* [What the task asks]
Report back each line of the data that contains the word "FREEZE".

Revision tracking records:
=== Begin Enclosure ===

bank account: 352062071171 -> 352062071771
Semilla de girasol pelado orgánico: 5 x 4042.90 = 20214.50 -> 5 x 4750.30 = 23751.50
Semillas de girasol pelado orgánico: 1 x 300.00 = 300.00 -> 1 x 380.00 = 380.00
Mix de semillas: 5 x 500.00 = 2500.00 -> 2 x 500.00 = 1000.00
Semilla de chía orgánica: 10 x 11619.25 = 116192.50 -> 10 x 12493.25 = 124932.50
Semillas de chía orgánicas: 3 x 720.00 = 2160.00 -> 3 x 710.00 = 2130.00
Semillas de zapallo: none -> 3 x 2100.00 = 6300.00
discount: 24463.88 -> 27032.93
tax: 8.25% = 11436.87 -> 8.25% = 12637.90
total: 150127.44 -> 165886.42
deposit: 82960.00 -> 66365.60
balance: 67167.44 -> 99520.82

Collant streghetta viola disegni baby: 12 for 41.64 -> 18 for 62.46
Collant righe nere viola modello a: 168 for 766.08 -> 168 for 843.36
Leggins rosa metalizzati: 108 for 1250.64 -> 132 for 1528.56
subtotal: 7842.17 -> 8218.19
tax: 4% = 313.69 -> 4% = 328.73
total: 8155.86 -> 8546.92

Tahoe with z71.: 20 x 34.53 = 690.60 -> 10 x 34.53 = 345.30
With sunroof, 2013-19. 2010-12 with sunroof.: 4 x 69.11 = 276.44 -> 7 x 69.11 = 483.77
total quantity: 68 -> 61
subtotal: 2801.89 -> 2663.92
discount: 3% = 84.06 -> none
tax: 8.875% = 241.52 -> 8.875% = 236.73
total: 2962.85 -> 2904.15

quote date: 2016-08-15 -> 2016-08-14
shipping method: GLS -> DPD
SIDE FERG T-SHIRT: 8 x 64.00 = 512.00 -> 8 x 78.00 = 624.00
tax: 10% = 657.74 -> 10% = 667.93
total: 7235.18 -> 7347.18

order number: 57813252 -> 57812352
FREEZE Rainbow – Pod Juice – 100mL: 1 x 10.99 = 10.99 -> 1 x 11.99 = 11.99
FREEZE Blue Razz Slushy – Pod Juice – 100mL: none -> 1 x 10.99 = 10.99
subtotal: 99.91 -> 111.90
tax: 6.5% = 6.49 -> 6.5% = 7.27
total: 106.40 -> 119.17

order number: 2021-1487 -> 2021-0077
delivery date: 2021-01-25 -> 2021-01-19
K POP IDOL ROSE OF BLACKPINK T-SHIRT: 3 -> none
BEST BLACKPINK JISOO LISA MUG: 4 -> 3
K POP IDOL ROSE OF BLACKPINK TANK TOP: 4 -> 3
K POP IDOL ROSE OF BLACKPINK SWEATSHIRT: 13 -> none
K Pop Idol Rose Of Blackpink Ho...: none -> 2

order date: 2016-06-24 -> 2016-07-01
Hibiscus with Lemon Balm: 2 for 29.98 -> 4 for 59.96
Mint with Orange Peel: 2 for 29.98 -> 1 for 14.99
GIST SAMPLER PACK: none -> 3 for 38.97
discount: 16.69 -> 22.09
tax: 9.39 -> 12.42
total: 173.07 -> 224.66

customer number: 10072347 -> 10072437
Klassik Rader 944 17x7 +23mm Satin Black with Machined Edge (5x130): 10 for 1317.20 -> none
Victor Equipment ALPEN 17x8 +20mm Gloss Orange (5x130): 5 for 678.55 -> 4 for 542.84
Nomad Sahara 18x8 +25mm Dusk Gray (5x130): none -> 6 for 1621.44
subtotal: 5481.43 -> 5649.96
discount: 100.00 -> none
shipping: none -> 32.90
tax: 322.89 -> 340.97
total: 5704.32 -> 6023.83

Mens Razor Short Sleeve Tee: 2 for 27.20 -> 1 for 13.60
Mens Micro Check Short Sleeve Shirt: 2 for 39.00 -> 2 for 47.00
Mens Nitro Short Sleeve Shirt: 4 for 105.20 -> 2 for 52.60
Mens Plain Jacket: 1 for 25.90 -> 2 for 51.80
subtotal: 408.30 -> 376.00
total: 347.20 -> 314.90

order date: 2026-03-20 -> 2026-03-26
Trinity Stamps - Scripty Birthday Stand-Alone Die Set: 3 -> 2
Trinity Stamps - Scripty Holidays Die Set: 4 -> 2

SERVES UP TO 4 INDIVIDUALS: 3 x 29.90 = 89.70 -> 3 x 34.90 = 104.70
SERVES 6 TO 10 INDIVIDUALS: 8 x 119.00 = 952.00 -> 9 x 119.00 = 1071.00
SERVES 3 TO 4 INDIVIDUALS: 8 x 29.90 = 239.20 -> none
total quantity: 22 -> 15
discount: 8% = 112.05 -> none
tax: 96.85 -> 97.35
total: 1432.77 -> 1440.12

=== End Enclosure ===

* [Reply]
FREEZE Rainbow – Pod Juice – 100mL: 1 x 10.99 = 10.99 -> 1 x 11.99 = 11.99
FREEZE Blue Razz Slushy – Pod Juice – 100mL: none -> 1 x 10.99 = 10.99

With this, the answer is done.